日本・米国・欧州・中国など、世界の主要国・地域の最新経済予測
2008年9月の金融危機から4年3カ月経過した。1930年代の大恐慌当時と比べれば、緊縮財政を強行した英国などは大恐慌より悪い一方、不十分ながら景気刺激ができた米国などは大恐慌の再来は回避できた。2012年、欧州や日本は景気後退に陥ったが、世界経済全体では景気後退は避けられそうだ。欧州債務危機は、欧州ECBの思い切った金融緩和策やギリシャの財政再建目標の緩和などにより落ち着いてきた。日本経済の景気後退も底は浅そうだ。また、金融危機の震源であった米国経済は、緩やかながら雇用改善が継続し、過剰家計債務調整の先が見えてきた。中国経済も成長率鈍化に歯止めがかかりつつある。

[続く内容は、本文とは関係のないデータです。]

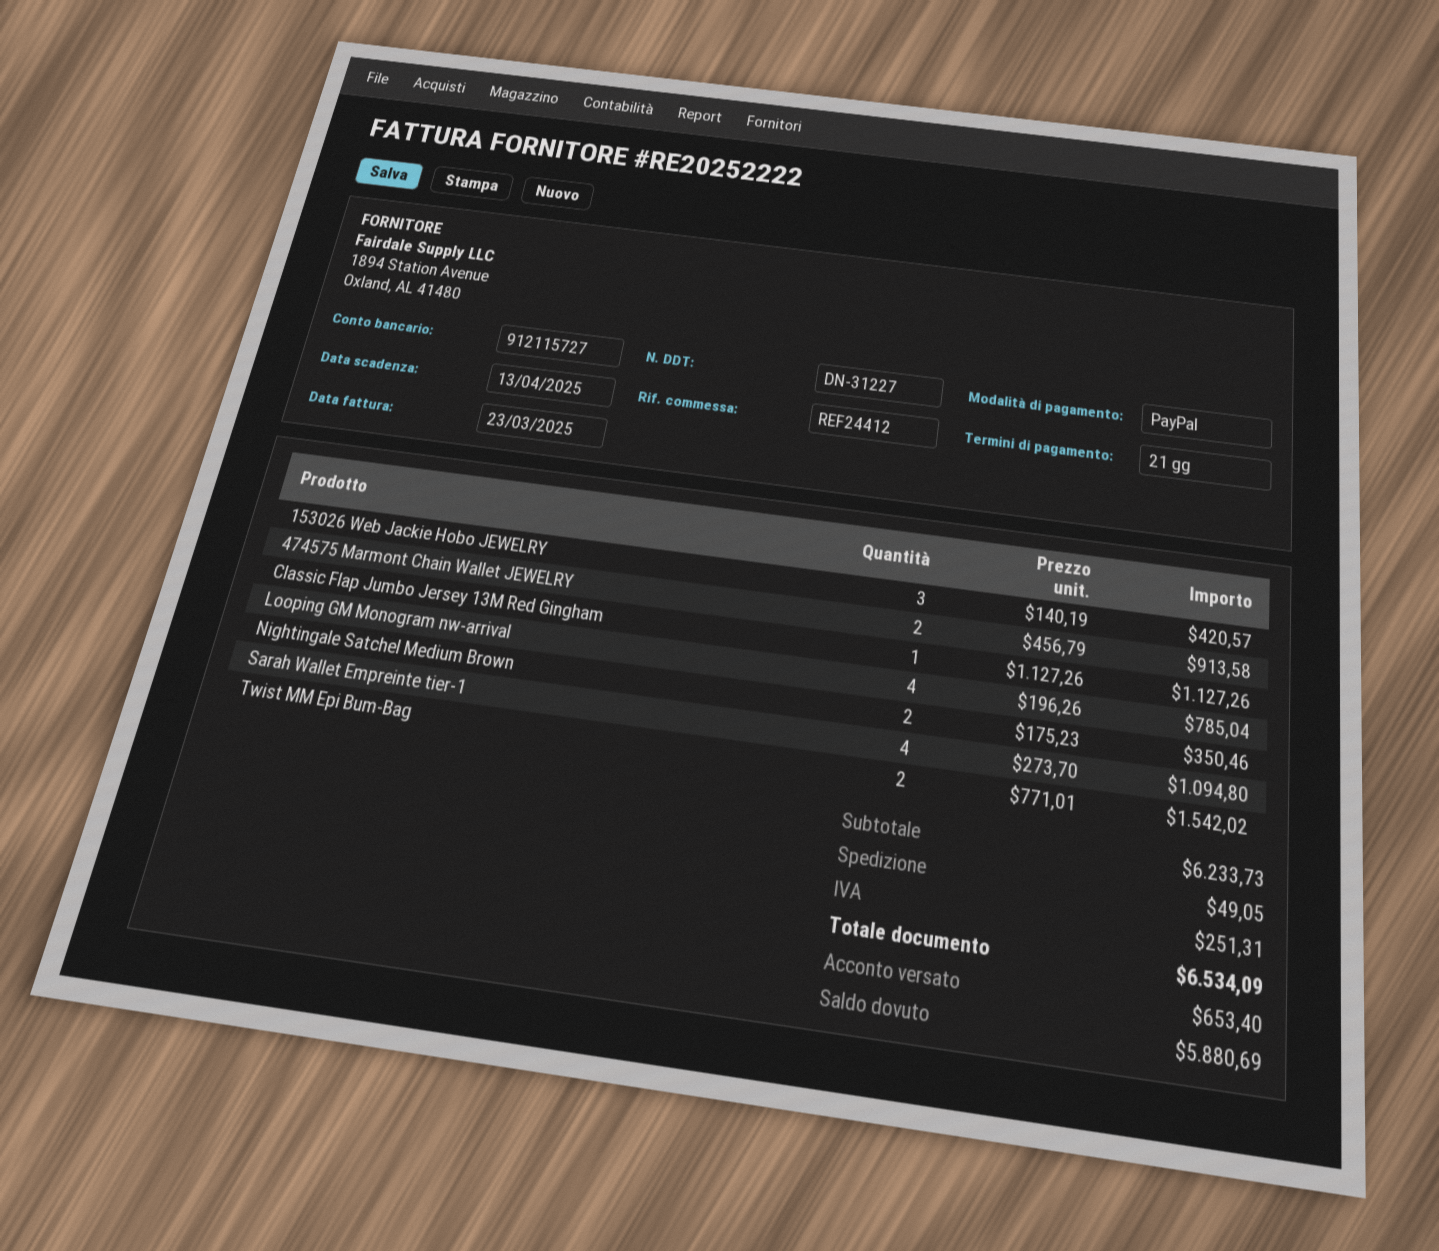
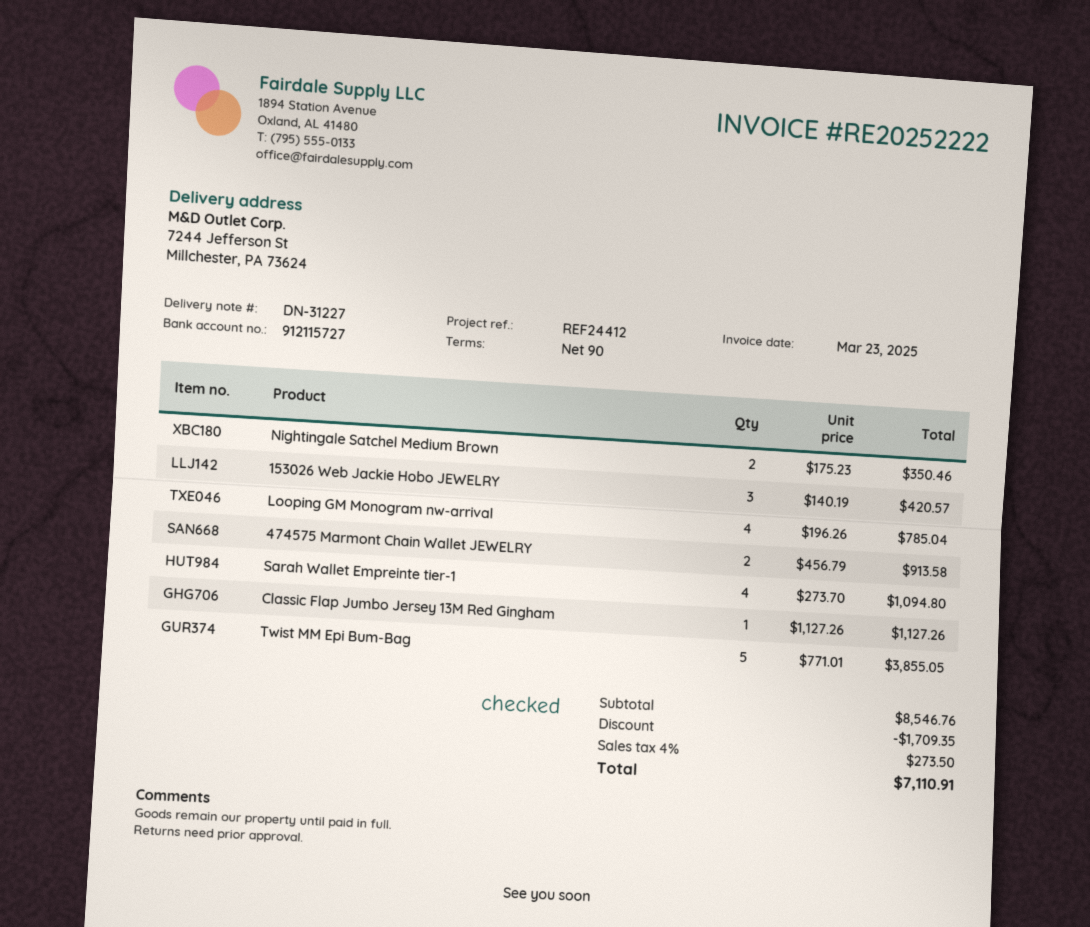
payment terms: 21 days -> 90 days
Twist MM Epi Bum-Bag: 2 x 771.01 = 1542.02 -> 5 x 771.01 = 3855.05
subtotal: 6233.73 -> 8546.76
discount: none -> 1709.35
shipping: 49.05 -> none
tax: 251.31 -> 273.50
total: 6534.09 -> 7110.91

したがって、2013年の世界経済は上向くものと予想される。世界経済の実質GDP成長率は、12年3.3%、13年3.7%、14年4.0%と予測。しかし、リスクもいろいろある。米国には「財政の崖」。中国には、高成長の中で生じた歪みが経済・金融・社会の各分野で顕在化するリスク。これらのリスクが回避できれば、米国は、各年2.2%、2.3%、4.4%と13年後半から回復ペースを上げ世界経済をけん引。ユーロ圏は、▲0.5%、▲0.5%、▲0.2%と3年連続マイナス。中国は7.7%、8.1%、7.6%。日本は1.9%、1.9%、0.8%(年度では1.1%、1.8%、0.8%)と予測。
21世紀に入り、世界経済は、中国、インドなど人口大国が次々と経済成長に離陸し急拡大してきた。この新興国の成長トレンドは2008年の金融危機を乗り越え2020年まで続き、2030年に向け人口の高齢化と為替高により鈍化しながらも比較的高い成長が続く。その原動力は、新興国の中所得国化である。1990年には1,000ドル(2010年価格)以下の低所得国が世界人口の64%だったのが、2030年には9%となり、ほとんどが中所得国78%の中に入る。 こうした動向は世界貿易を新興国中心にシフトさせていく。また、世界で100〜500万人都市を97、500万人以上の大都市を18生む都市化も成長を促進させる。一方、地球環境問題は深刻化。CO2削減による2100年の地球温度2℃上昇への抑制目標は無理で、現状では3〜4℃上昇となるが、これによる水不足や穀物価格の上昇は成長を抑制する。 世界の実質GDP成長率は、金融危機の後遺症が残る2010年代前半が3.8%、その反動が期待される後半が4.3%、そして2020年代の10年は3.6%と予測。これをけん引するのは新興国経済で、同5.6%、5.4%、4.6%。中でも中国は、同8.0%、6.5%、4.5%。また、シェールガスなどイノベーションで成長が期待できる米国も、同3.1%、3.7%、2.5%と2010年代後半は世界経済をけん引。
日本の労働力人口は、人口の高齢化が進み、女性や高齢者の労働参加率が高まったとしても減少せざるを得ない。残る経済成長の源泉は、資本力と全要素生産性だが、特に技術革新や規制改革など、イノベーションに期待がかかる。それを加味しても、日本の潜在成長力は1.0%〜0.8%となる。 こうした低成長経済化に伴う構造変化は大きい。産業構造は、製造業の空洞化が進み、2030年にはサービス産業就業者の構成比が41%に拡大。財政赤字削減については、急増する社会保障費を賄うためには、2020年までに消費税率を15%まで引き上げる必要がある。また、高齢者層の増加で日本の貯蓄率はマイナスとなり、住宅需要も減少。そのため、経常収支は2020年代半ばには赤字となる見込み。ただし、その速度は海外からの所得収入の増加で幾分緩和される。その海外所得も加味した国民総所得(GNI)も重視する必要がある。実質GDP成長率は、2010年代前半1.1%、後半1.0%、2020年代0.8%。円の対ドルレートは、現状の歴史的円高が90円へ修正された後、横ばいとみた。